可是哪裡想得到,這個安西四鎮節度使,一來到西州,不先吃飯,也不叙話。
衣服都沒換,就穿着一身滿是汗漬的征袍,第一件事卻是要要西州刺史趕緊去集合全城的鐵匠到刺史府聽用。
然後頭也不回地進了刺史府,兩個節度使衛士守門。
隻留下一衆西州官員在門外面面相觑,這高中丞弄得什麼名堂?
要說蕭去病其實也沒有見過馬掌實物,放翻一匹馱馬仔細觀察之後,照着馬蹄底端畫了張圖紙。
然後削了一個木頭模型,修改幾次之後感覺跟書上和電視上看到的差不多,這才交給前來報到的鐵匠。

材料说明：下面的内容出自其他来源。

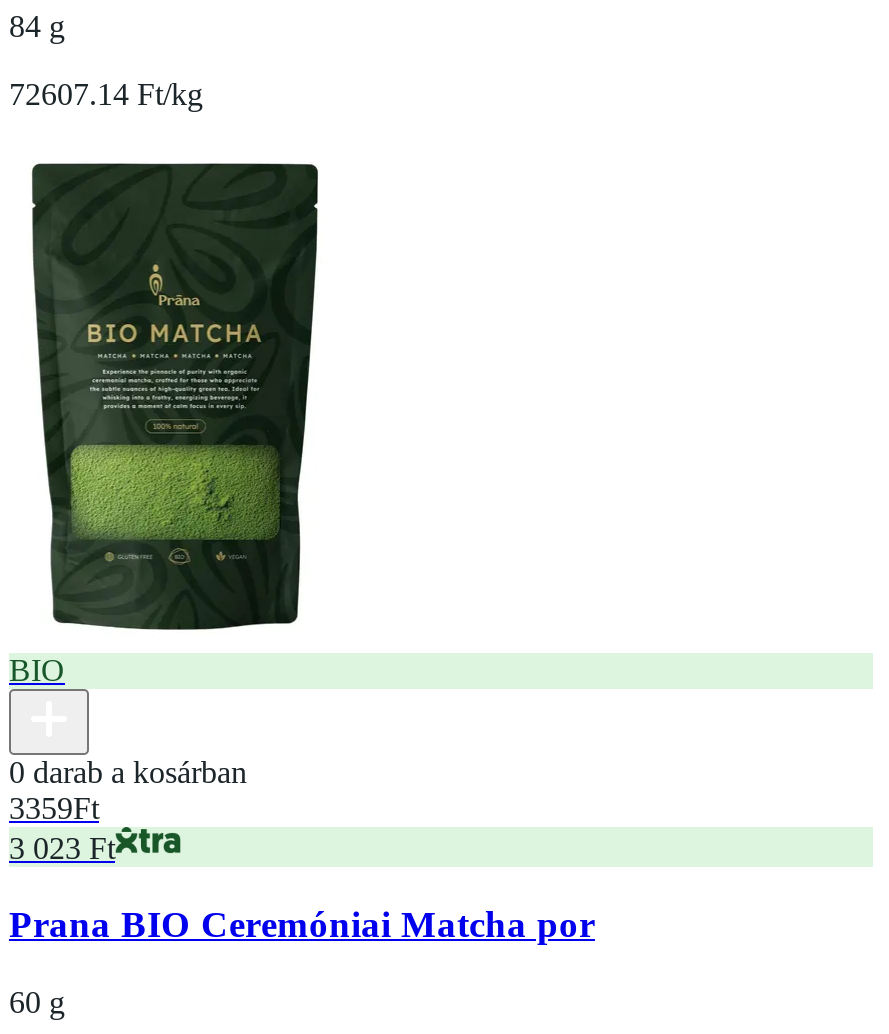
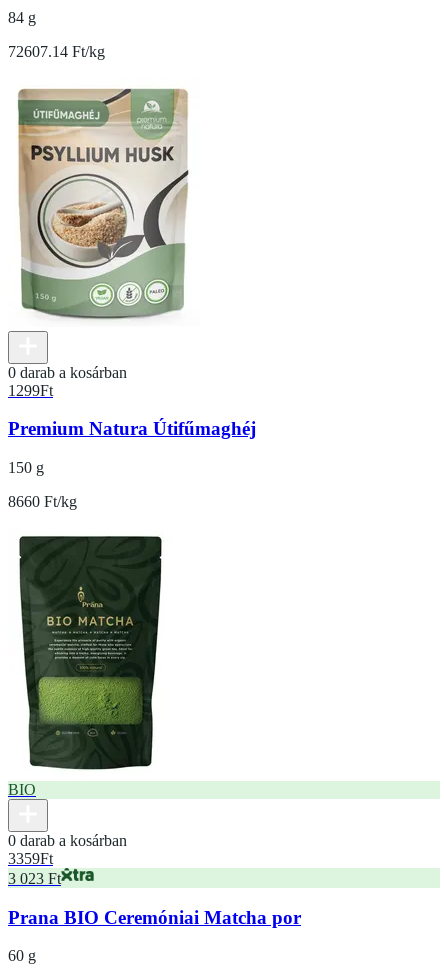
+ 0 darab a kosárban
+ 1299Ft
+ Premium Natura Útifűmaghéj
+ 150 g
+ 8660 Ft/kg

+ [image]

叮叮哐哐很快就打出兩套馬蹄鐵,然後是一番手忙腳亂給兩匹戰馬釘上。
段秀實和顧小俊自告奮勇擔當試驗員,結果自然是不用說。
高仙芝還不放心,親自上去到城外騎了一圈,哪裡碎石多就往哪裡跑。
果然是毫無影響,奔馳如飛,又快又穩。
高仙芝突然覺得自己福澤深厚,回想這幾天的經曆,就好像撿到寶一樣。
諸般念頭湧起,到得最後,隻剩下四個字:“天助我也!
”一時之間,他隻覺得意氣風發,飛也似的疾馳回刺史府。
跳下馬來,一把就攬住蕭去病的肩頭:“輔臣,你真是天派來助某的。
仙芝何以為報,若不嫌棄,某願與你結為兄弟,同享富貴!
”
全場訝然。
他們何曾見過一向溫和内斂的高仙芝,高中丞會這樣情緒激動。
蕭去病也一下愣了,好半天才反應過來,大笑道:“固所願也,不敢請耳。
”
……
同一時刻,因為時差的原因,長安已經是萬家燈火,各個坊市已經相繼關門,各條大街已經看不到幾個人影。
隻有各個内坊依舊熱鬧非凡,燈紅酒綠,歌舞升平。
一切如常,普通得不能在普通的一個夜晚。
也就在這個時候,五名風塵仆仆,滿面憔悴的騎士叩開了長安城的大門,飛也似的駛進這座雄偉壯麗的帝國都城。
大明宮内,燈火通明。
大殿之内,一曲霓裳羽衣舞方罷,坐在上首胡床上的男子,吹完最後一個音節,放下手中白玉笛,拍拍身邊坐榻,笑道:“玉環,到朕身邊來。
”
場中領舞的那名美豔不可方物的宮裝女子,正是大美女楊貴妃楊玉環。
聽到呼喚,她回眸淺笑,滿懷柔情地看了上首那頭發微白,眉清目朗的英俊男子一眼,一時間更顯得人比花嬌,滿是春意。
這男子,自然是大唐皇帝李隆基。
楊玉環輕移玉步,款款來到李隆基身邊,牽着他的手坐下,一副不勝依戀的模樣。
楊玉環嫣然一笑:“三郎今日怎麼這麼高興?
”
李隆基看着楊玉環笑着說:“朕今日突發靈感,譜得一首新曲,你坐在這,我吹給聽。
”言罷,舉起白玉笛,試了一下音,開始吹了起來。
楊玉環在一旁隻含情脈脈地看着,目光裡既是崇拜又是依戀。
李隆基吹着玉笛,時不時看一眼玉環,眼神中滿滿都是愛意。
一時間郎情妾意,琴瑟和鳴,望之直若一對神仙眷侶。
一首新曲正演奏到最精彩處,兩人你侬我侬的時候,一聲長長的急報聲從外面傳來。
頓時将這和諧旖旎的氣氛破壞,一時間,整個皇宮聲光大作。
李隆基停止了吹奏,放下玉笛,微有不悅:“力士,去看看何事?
”
高力士聞聲急趨出殿,不多時便急急返回,遠遠就大喊道:“陛下,是鴻翎急使,内供養王承恩急報,天降大喜!
”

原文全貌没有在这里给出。